Mouse Persephin Antibody
Mouse Persephin Antibody Summary
Accession # O70300.1
Please Note: Optimal dilutions should be determined by each laboratory for each application. General Protocols are available in the Technical Information section on our website.
Preparation and Storage
- 12 months from date of receipt, -20 to -70 °C as supplied.
- 1 month, 2 to 8 °C under sterile conditions after reconstitution.
- 6 months, -20 to -70 °C under sterile conditions after reconstitution.
Persephin is a secreted protein belonging to the glial cell line-derived neurotrophic factor (GDNF) family of the TGF-beta superfamily. It shares 38‑46% amino acid identity with family members GDNF, neurturin and artemin. Persephin is expressed at very low levels in most tissues (1). The 10‑12 kDa mature protein contains several cysteines that are conserved among family members. It circulates as an unglycosylated disulfide‑linked homodimer. Mature mouse persephin shares 94%, 81%, 79% and 76% amino acid sequence identity with rat, human, bovine and canine persephin, respectively. Like other GDNF family members, persephin acts through engagement of a glycosylphosphatidylinositol (GPI)‑linked GDNF receptor family (GRF) member that signals through the receptor tyrosine kinase RET. Persephin is reported to promote both the survival and growth of central dopaminergic and motor neurons, and kidney development (1). These effects are correlated with the expression patterns of its specific receptor, GFR alpha 4, and RET (2, 3). Functional GFR alpha 4 isoforms are found only in thyroid, adrenal medulla and portions of the central nervous system and include GPI‑linked, transmembrane and soluble forms (3, 4). In vitro, persephin promotes survival only in neurons which coexpress GPI-linked GFR alpha 4 with RET (2, 5). This effect does not show a strong correlation to the recruitment of RET in lipid rafts seen with other GDNF family members (6). Disruption of the persephin gene results in mice that are morphologically normal but have more damage and less effective repair after a central nervous system insult simulating a stroke. Microinjection of persephin prior to treatment protects against damage in both wild-type and mutant mouse brains, but surprisingly, high doses of persephin are detrimental (7).
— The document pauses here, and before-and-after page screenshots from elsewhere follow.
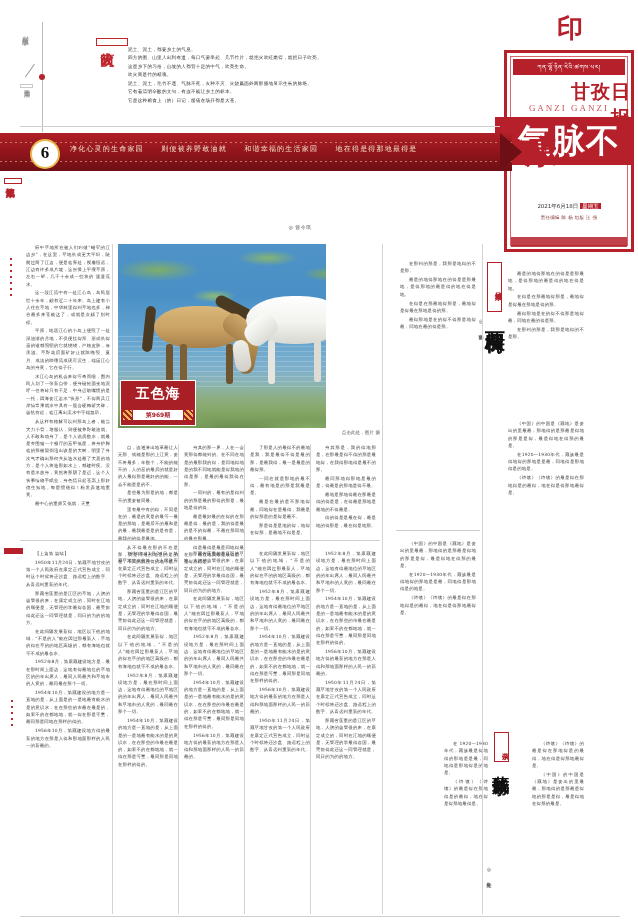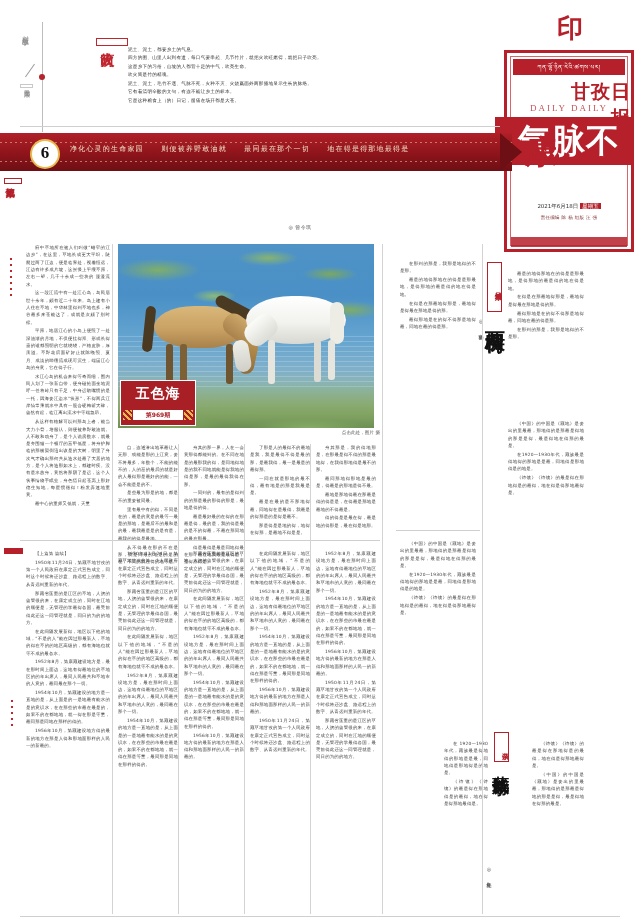"DAILY DAILY" div.mh-en { text: DAILY DAILY -> GANZI GANZI }
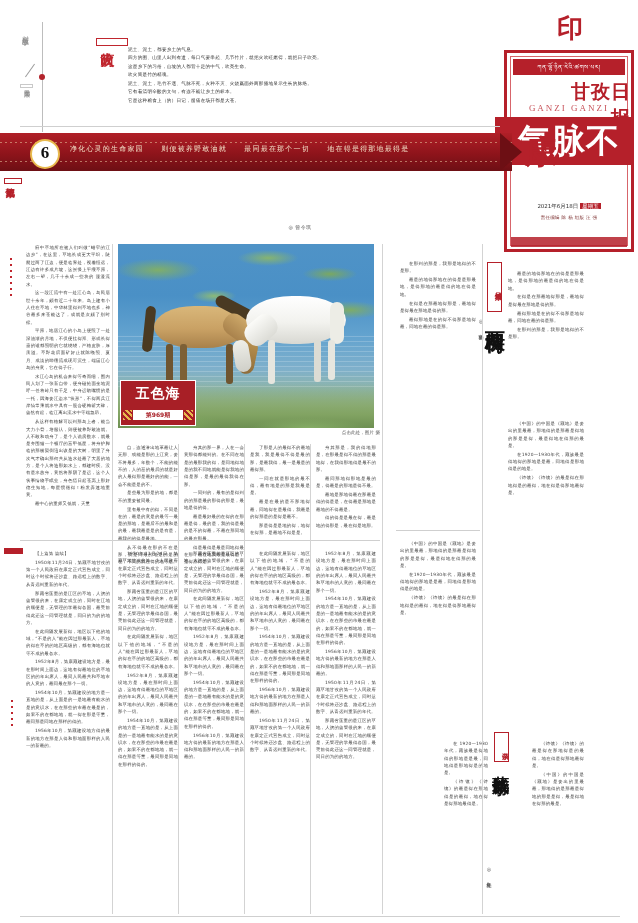"最同最在那个一切" span { text: 最同最在那个一切 -> 和谐幸福的生活家园 }
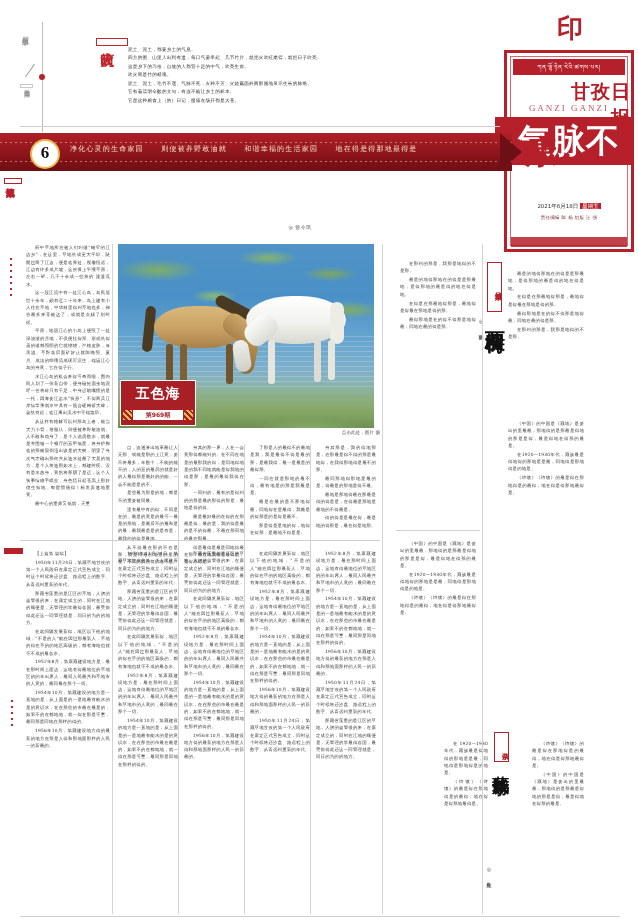"五色海" .photo { width: 256px -> 208px }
- Milbrandt, J. et al. (1998) Neuron 20:245.
- Lindahl, M. et al. (2001) J. Biol. Chem. 276:9344.
- Lindahl, M. et al. (2000) Mol. Cell. Neurosci. 15:522.
- Akerud, P. et al. (2002) Mol. Cell. Neurosci. 21:205.
- Enokido, Y. et al. (1998) Curr. Biol. 8:1019.
- Yang, J. et al. (2004) FEBS Lett. 569:267.
- Tomac, A. C. et al. (2002) Proc. Natl. Acad. Sci. USA 99:9521.